Wednesday, February 29, 2012

Canning Pulled Pork Barbecue

I am from Western North Carolina... lived there all my life... and then I moved... to the Midlands of South Carolina three years ago. I love my job here, the people are so wonderful. Winters are mild here. Spring is beautiful, the flowers are gorgeous. It's really a nice place... and my life is better than ever...

But...

There are a few things I REALLY miss about my former lifelong home... it's flat here, sometimes I really miss my mountains... it's HOT here in the summer, and humid... and the barbecue here is... well... to put it politely... it's not to my liking... (*whispers* it's yucky)

Where I come from barbecue is almost a religion... and it's red... and slightly sweet, with a little vinegary flavor...

Here barbecue is eaten, loved by many... and it's yellow... mustard based... they think that's normal... they actually like it that way! THEY don't know any better...

I recently bought two nice Boston Pork Butts on sale at my local grocery store... it was time to make some REAL barbecue!
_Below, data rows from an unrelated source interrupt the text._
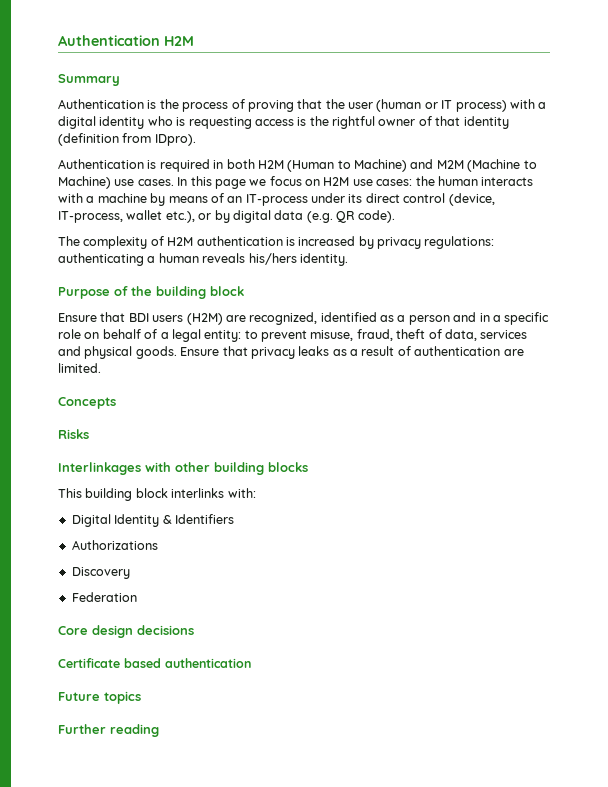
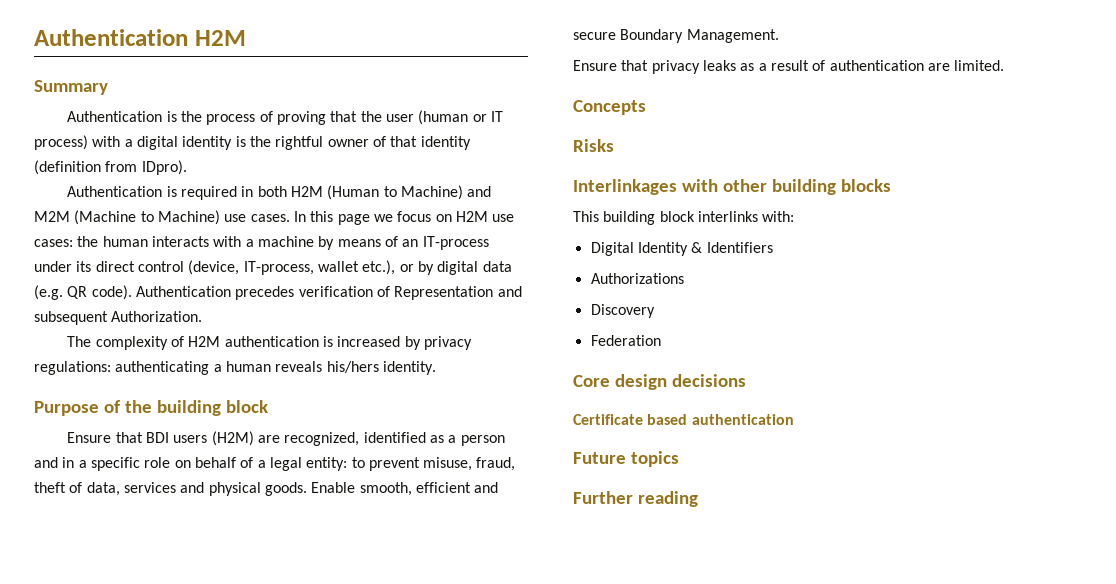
- Authentication is the process of proving that the user (human or IT process) with a digital identity who is requesting access is the rightful owner of that identity (definition from IDpro).
+ Authentication is the process of proving that the user (human or IT process) with a digital identity is the rightful owner of that identity (definition from IDpro).
+ Authentication precedes verification of Representation and subsequent Authorization.
- Ensure that BDI users (H2M) are recognized, identified as a person and in a specific role on behalf of a legal entity: to prevent misuse, fraud, theft of data, services and physical goods. Ensure that privacy leaks as a result of authentication are limited.
+ Ensure that BDI users (H2M) are recognized, identified as a person and in a specific role on behalf of a legal entity: to prevent misuse, fraud, theft of data, services and physical goods. Enable smooth, efficient and secure Boundary Management.
+ Ensure that privacy leaks as a result of authentication are limited.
Boston butt is a cut of pork that comes from the upper part of the shoulder from the front leg and may contain the blade bone. In the US, smoked or barbecued Boston butt is southern tradition. In pre-revolutionary New England and into the American Revolutionary War, some pork cuts (not those highly valued, or "high on the hog," like loin and ham) were packed into casks or barrels (also known as "butts") for storage and shipments. The way the hog shoulder was cut in the Boston area became known in other regions as "Boston butt." In the UK it is known as "pork hand and spring," or simply "pork hand."
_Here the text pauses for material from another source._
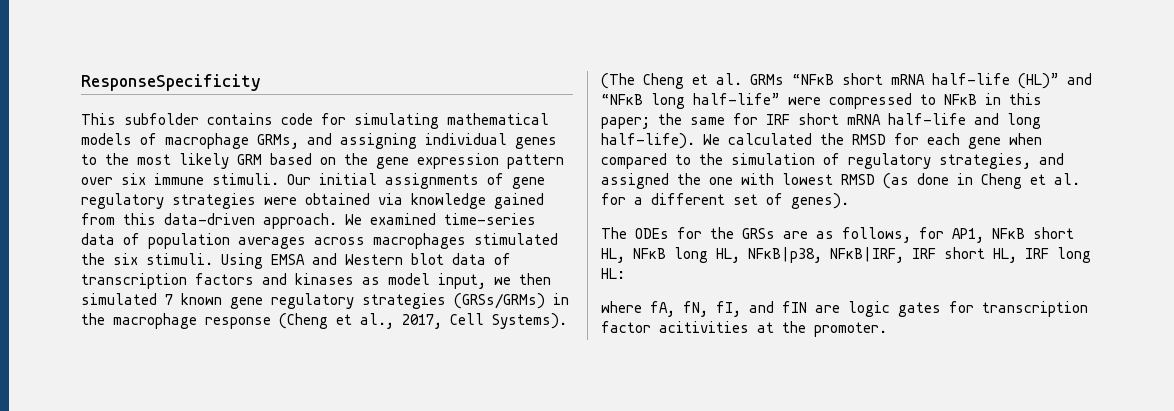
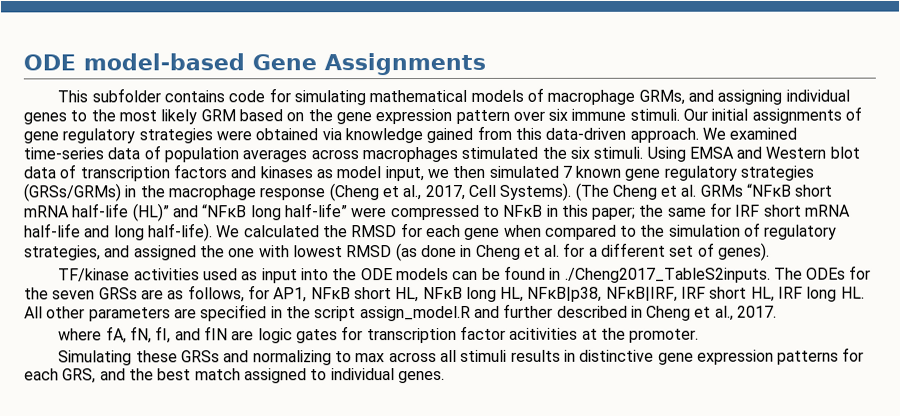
- ResponseSpecificity
+ ODE model-based Gene Assignments
- The ODEs for the GRSs are as follows, for AP1, NFκB short HL, NFκB long HL, NFκB|p38, NFκB|IRF, IRF short HL, IRF long HL:
+ TF/kinase activities used as input into the ODE models can be found in ./Cheng2017_TableS2inputs. The ODEs for the seven GRSs are as follows, for AP1, NFκB short HL, NFκB long HL, NFκB|p38, NFκB|IRF, IRF short HL, IRF long HL. All other parameters are specified in the script assign_model.R and further described in Cheng et al., 2017.
+ Simulating these GRSs and normalizing to max across all stimuli results in distinctive gene expression patterns for each GRS, and the best match assigned to individual genes.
There are many ways to cook pork butt... it can be slow roasted in the oven, wrapped in aluminum foil and baked, put in the slow cooker... we decided to smoke ours this time... Mmmm!
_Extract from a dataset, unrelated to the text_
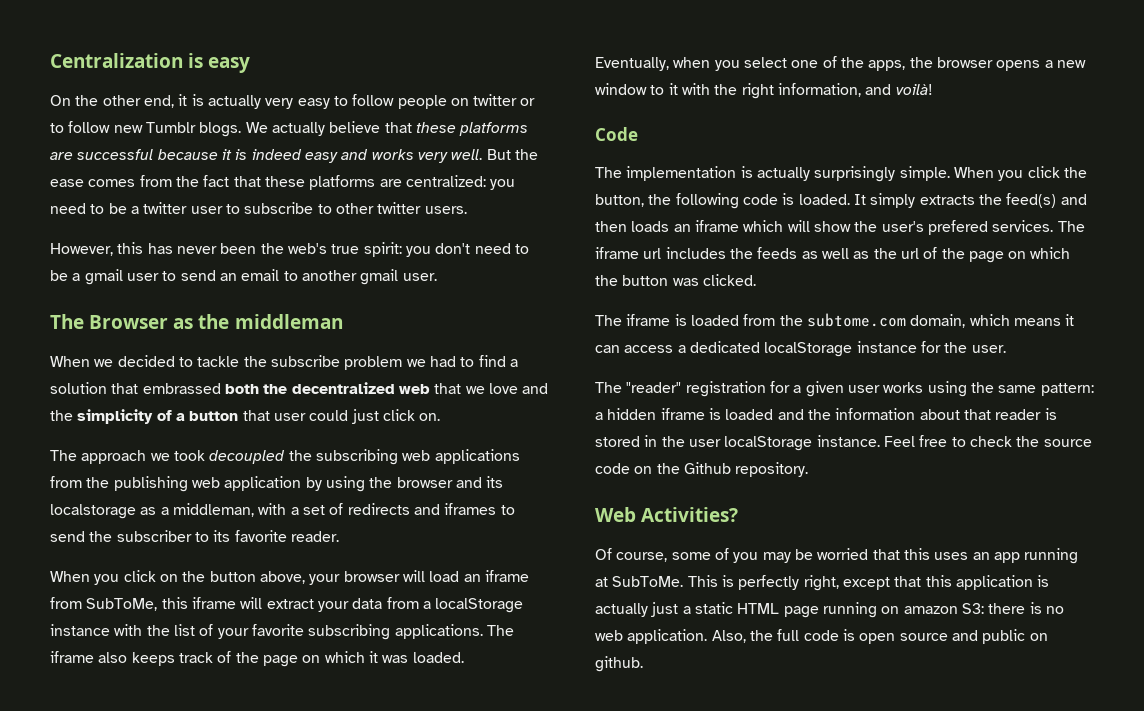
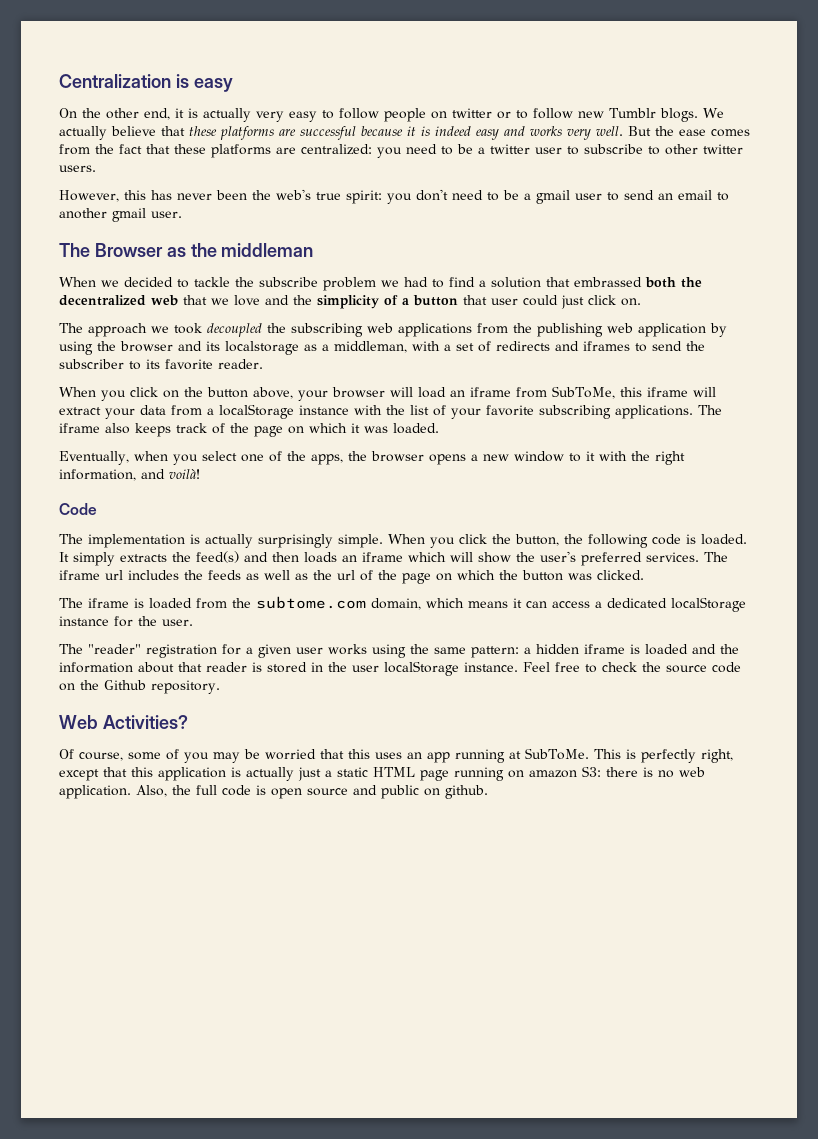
- It simply extracts the feed(s) and then loads an iframe which will show the user's prefered services.
+ It simply extracts the feed(s) and then loads an iframe which will show the user's preferred services.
After cooking, I pulled the pork (hence the name, "pulled pork") from the bone, removed all the fat and gristle, chopped, and shredded it. (Smokey Dog enjoyed the fat, gristle, and bone... over a period of several meals)





Then I made my homemade barbecue sauce with...

1-3/4 cups ketchup
1/4 cup prepared mustard
1/4 cup brown sugar
1/4 cup apple cider vinegar
1/2 Tbsp. garlic powder
1 tsp. black pepper
1/2 oz. liquid smoke
1 oz. Worcestershire sauce
1 oz. hot sauce (I used Louisiana brand)
1/2 Tbsp. lemon juice

Since I was barbecuing two butts... I doubled the above recipe, except for the liquid smoke... since the meat was already smoked AND liquid smoke tends to intensify when canned, I left it at 1/2 ounce.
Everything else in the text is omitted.